Segment Start: Data excerpts

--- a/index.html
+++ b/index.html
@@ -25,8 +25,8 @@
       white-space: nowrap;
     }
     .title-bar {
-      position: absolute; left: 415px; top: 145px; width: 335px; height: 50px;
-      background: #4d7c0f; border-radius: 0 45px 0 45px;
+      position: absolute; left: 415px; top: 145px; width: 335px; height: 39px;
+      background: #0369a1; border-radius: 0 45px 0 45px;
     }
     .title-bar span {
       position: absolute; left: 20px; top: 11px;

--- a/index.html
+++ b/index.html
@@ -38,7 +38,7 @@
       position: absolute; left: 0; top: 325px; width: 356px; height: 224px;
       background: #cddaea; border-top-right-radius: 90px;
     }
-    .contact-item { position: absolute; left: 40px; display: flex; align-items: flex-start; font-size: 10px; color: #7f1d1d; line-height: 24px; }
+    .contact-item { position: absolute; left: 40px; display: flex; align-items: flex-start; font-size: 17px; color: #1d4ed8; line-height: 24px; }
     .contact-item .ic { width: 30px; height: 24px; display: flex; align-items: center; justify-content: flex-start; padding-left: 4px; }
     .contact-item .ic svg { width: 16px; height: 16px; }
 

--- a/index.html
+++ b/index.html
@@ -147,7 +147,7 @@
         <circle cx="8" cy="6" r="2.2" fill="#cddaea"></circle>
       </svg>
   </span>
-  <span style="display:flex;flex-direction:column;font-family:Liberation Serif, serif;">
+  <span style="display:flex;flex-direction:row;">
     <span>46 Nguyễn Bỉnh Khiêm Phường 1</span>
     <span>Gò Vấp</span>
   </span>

Segment End: Data excerpts
Segment Start: Data excerpts

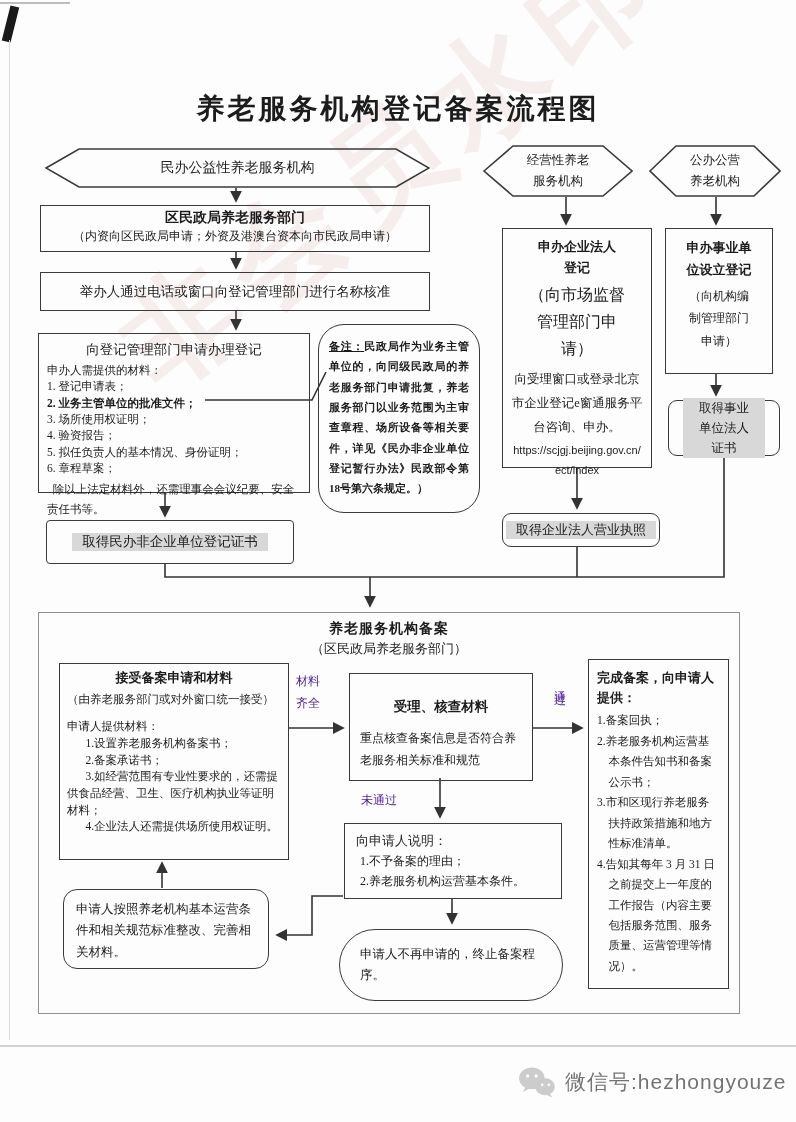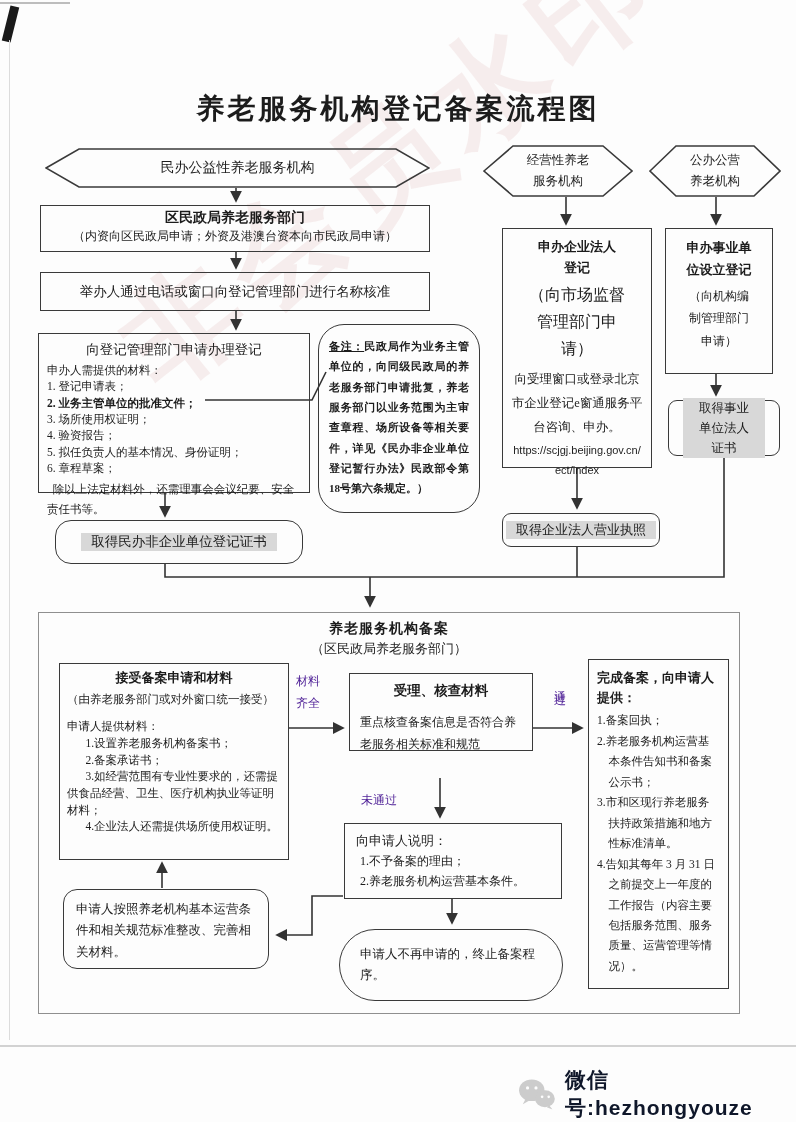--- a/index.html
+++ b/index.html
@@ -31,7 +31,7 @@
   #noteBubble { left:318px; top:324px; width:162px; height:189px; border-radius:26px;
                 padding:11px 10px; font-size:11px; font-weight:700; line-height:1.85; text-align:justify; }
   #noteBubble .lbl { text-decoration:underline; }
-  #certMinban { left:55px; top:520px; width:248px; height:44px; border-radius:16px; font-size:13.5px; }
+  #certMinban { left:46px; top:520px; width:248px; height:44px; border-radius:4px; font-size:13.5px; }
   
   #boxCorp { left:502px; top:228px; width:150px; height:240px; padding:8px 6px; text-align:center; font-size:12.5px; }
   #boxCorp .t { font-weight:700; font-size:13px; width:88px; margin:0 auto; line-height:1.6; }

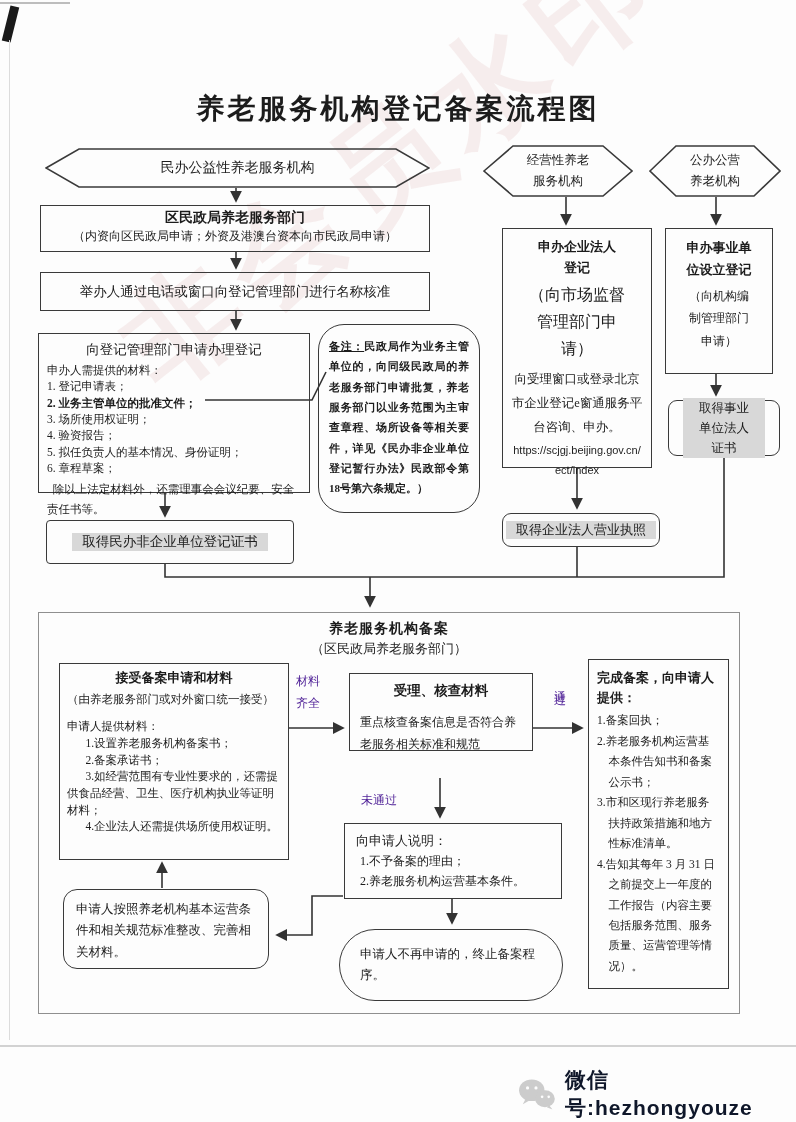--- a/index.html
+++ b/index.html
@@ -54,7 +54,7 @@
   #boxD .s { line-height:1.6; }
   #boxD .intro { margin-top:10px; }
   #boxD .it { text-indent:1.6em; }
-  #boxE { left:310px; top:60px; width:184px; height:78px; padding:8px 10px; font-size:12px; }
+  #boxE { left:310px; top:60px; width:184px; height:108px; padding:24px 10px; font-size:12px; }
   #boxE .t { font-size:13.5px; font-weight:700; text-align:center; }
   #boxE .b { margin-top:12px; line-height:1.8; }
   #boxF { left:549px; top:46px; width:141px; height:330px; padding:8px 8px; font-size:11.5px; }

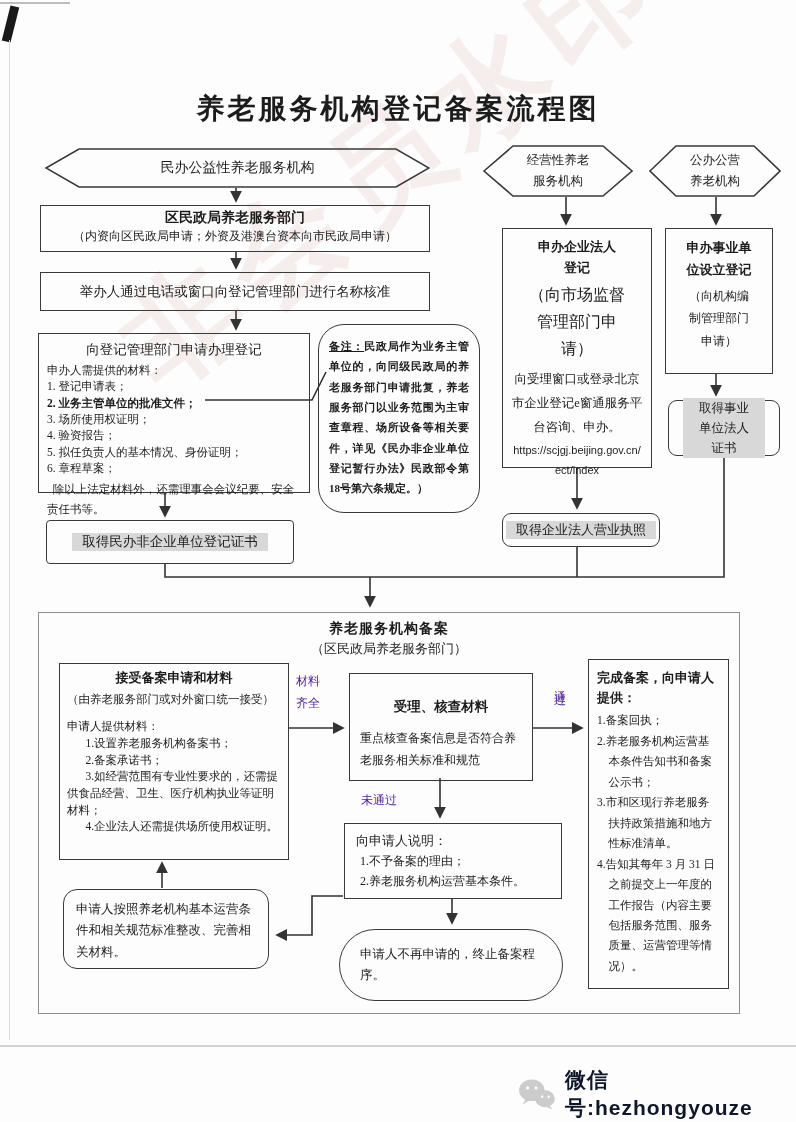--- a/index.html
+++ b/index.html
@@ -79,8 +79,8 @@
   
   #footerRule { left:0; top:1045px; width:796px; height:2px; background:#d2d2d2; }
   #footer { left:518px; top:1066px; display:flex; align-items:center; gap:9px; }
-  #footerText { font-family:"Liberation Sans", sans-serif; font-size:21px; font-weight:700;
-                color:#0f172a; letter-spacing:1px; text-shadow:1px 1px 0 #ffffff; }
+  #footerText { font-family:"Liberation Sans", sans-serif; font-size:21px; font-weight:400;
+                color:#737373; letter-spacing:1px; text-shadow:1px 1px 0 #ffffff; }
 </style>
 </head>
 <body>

Segment End: Data excerpts

:: Task description ::
Copy every line above that includes the string "style".

:: Answer to the problem ::
-  <span style="display:flex;flex-direction:column;font-family:Liberation Serif, serif;">
+  <span style="display:flex;flex-direction:row;">
 </style>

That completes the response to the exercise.